# Strange new chirping



## paintwithstars (Sep 1, 2014)

Hey guys, I was just wondering if anyone has gone through something similar with their tiel, or know what this might be?

Benjamin is 1.5 years old, and this is new behavior. We've been together for over one year. He's been doing this constant short chirp, not quiet, but pretty high and insistent sounding, which usually happens in the morning or early afternoon. It goes on for an hour to a few hours. The behavior started maybe a few weeks ago. 

It's not a flock call, because I recognize his usual flock call for me when I'm away from him, and this is different. He does this chirp even when there's fresh food and water, when I'm right next to him or when he's perching on me, when there are new toys, anything. I just can't figure out what could be the reason, and it drives me a little crazy! As he's doing this, my other guy tiel Jasmine stays quiet and just acts as usual, nothing out of the normal. So I can't see what is agitating Benjamin. There hasn't been any dramatic change in his lifestyle lately that I can think of, and he seems perfectly healthy otherwise - normal poops, preening, eating, and sleeping regularly, gets a lot of out of cage time and exercise as usual.

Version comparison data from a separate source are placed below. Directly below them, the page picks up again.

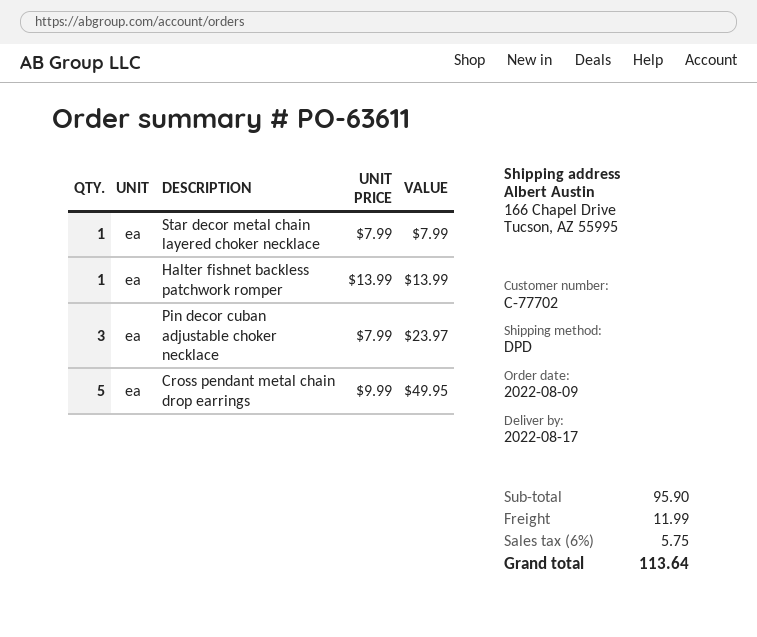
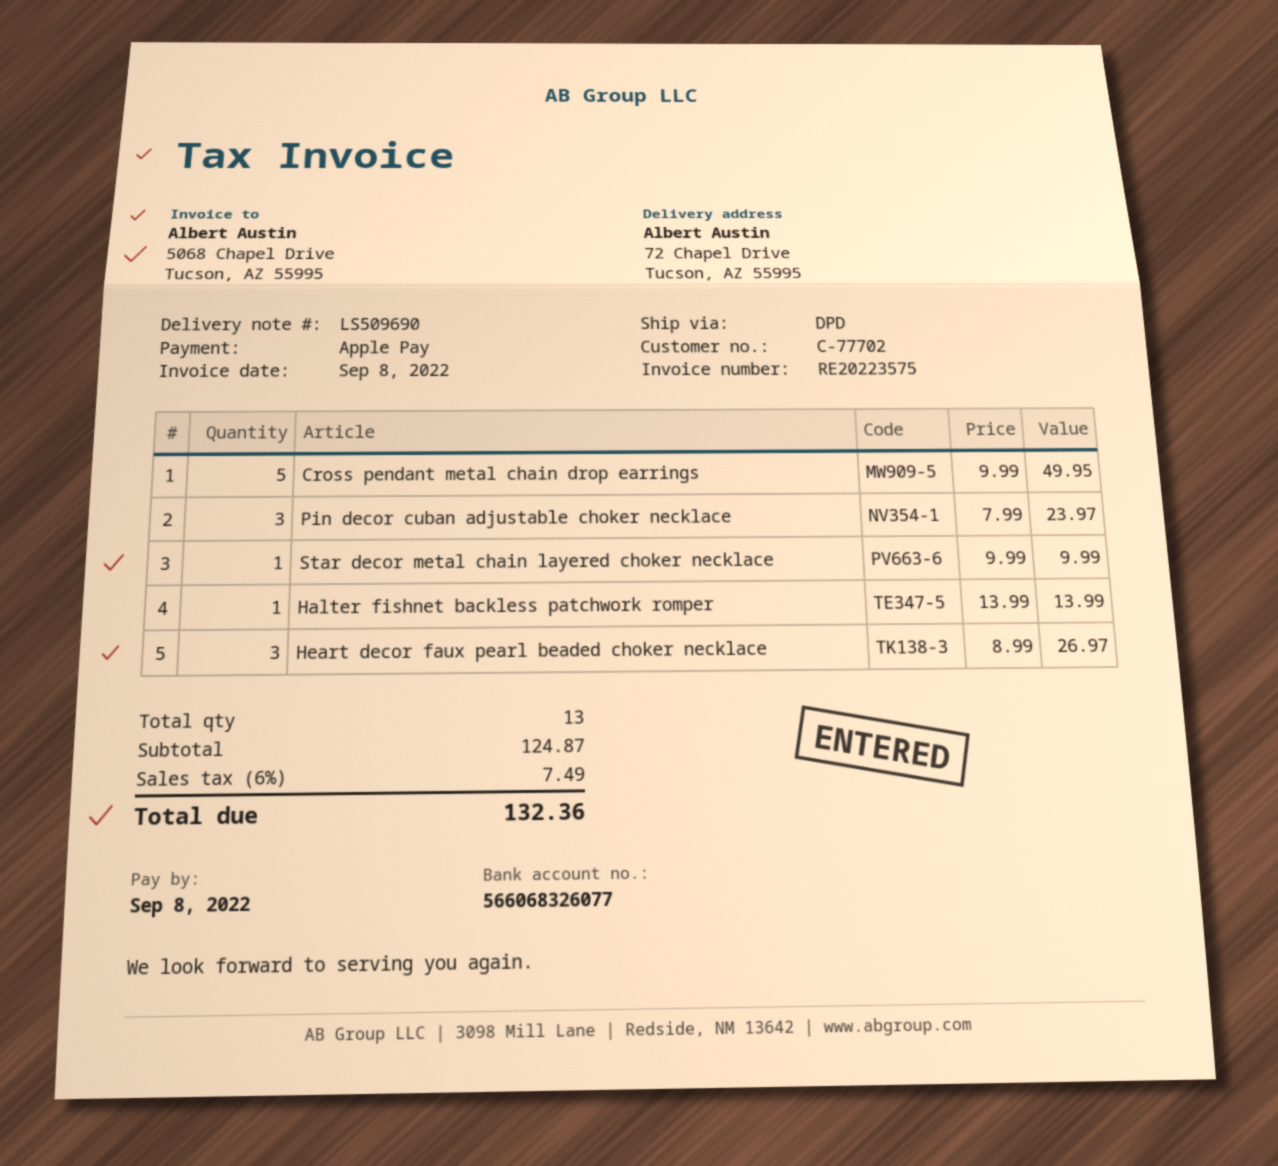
ship to: 166 Chapel Drive, Tucson, AZ 55995 -> 72 Chapel Drive, Tucson, AZ 55995
Star decor metal chain layered choker necklace: 1 x 7.99 = 7.99 -> 1 x 9.99 = 9.99
Heart decor faux pearl beaded choker necklace: none -> 3 x 8.99 = 26.97
subtotal: 95.90 -> 124.87
shipping: 11.99 -> none
tax: 6% = 5.75 -> 6% = 7.49
total: 113.64 -> 132.36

Could it be a hormonal thing, as Benjamin is approaching the terrible twos? Any advice you can think of for what I might be able to try to break him out of this, or is it just normal for some birds to chirp nonstop for a while?
Thanks so much for reading!


----------



## JoJo's Mom (Oct 20, 2012)

I suppose it could be hormones kicking in....however, I find that Milo (and JoJo did too) will find a sound or phrase that he likes and just repeats it a LOT. There doesn't seem to be any rhyme nor reason, he just likes the sound of it. Or it may be that it's getting your attention, so he keeps doing it. Try your best to ignore it, and only praise him and give him attention while he is quiet, or not doing it. He will get the idea, sometimes it just takes a little patience.


----------



## Vickitiel (Oct 10, 2012)

It could be hormones. Or as JoJo's Mom said, just a sound he likes to repeat. Both of my males are experts at making annoying noises, and the girls get pissed off. It's like a malfunctioning cd, stuck on repeat haha. Hopefully he will invent a new song that is easier on the ear!


----------



## Charlotte (Jun 4, 2014)

Murray is doing this right now! Unless she's moulting or nesting she spends most mornings chirping repetitively. It's much worse when she's hormonal.


----------



## paintwithstars (Sep 1, 2014)

*JoJo's Mom* - I see, I didn't consider the fact that Benjamin actually chose to repeat the chirp because he likes it! Thanks so much for the advice  I'll do my best to continue ignoring it and praise him when he's quiet!

*Vickitiel* - Haha it's definitely like the malfunctioning CD! I try to get excited and praise him when he talks or makes talking-like sounds instead  I'm sort of relieved to hear Benjamin's not the only one who does this! Thank you 

*Charlotte* - Wow I see, I guess it's just a habit of some cockatiels! Thank you for letting me know, it's comforting finding out that the chirping isn't something terribly out of the ordinary


----------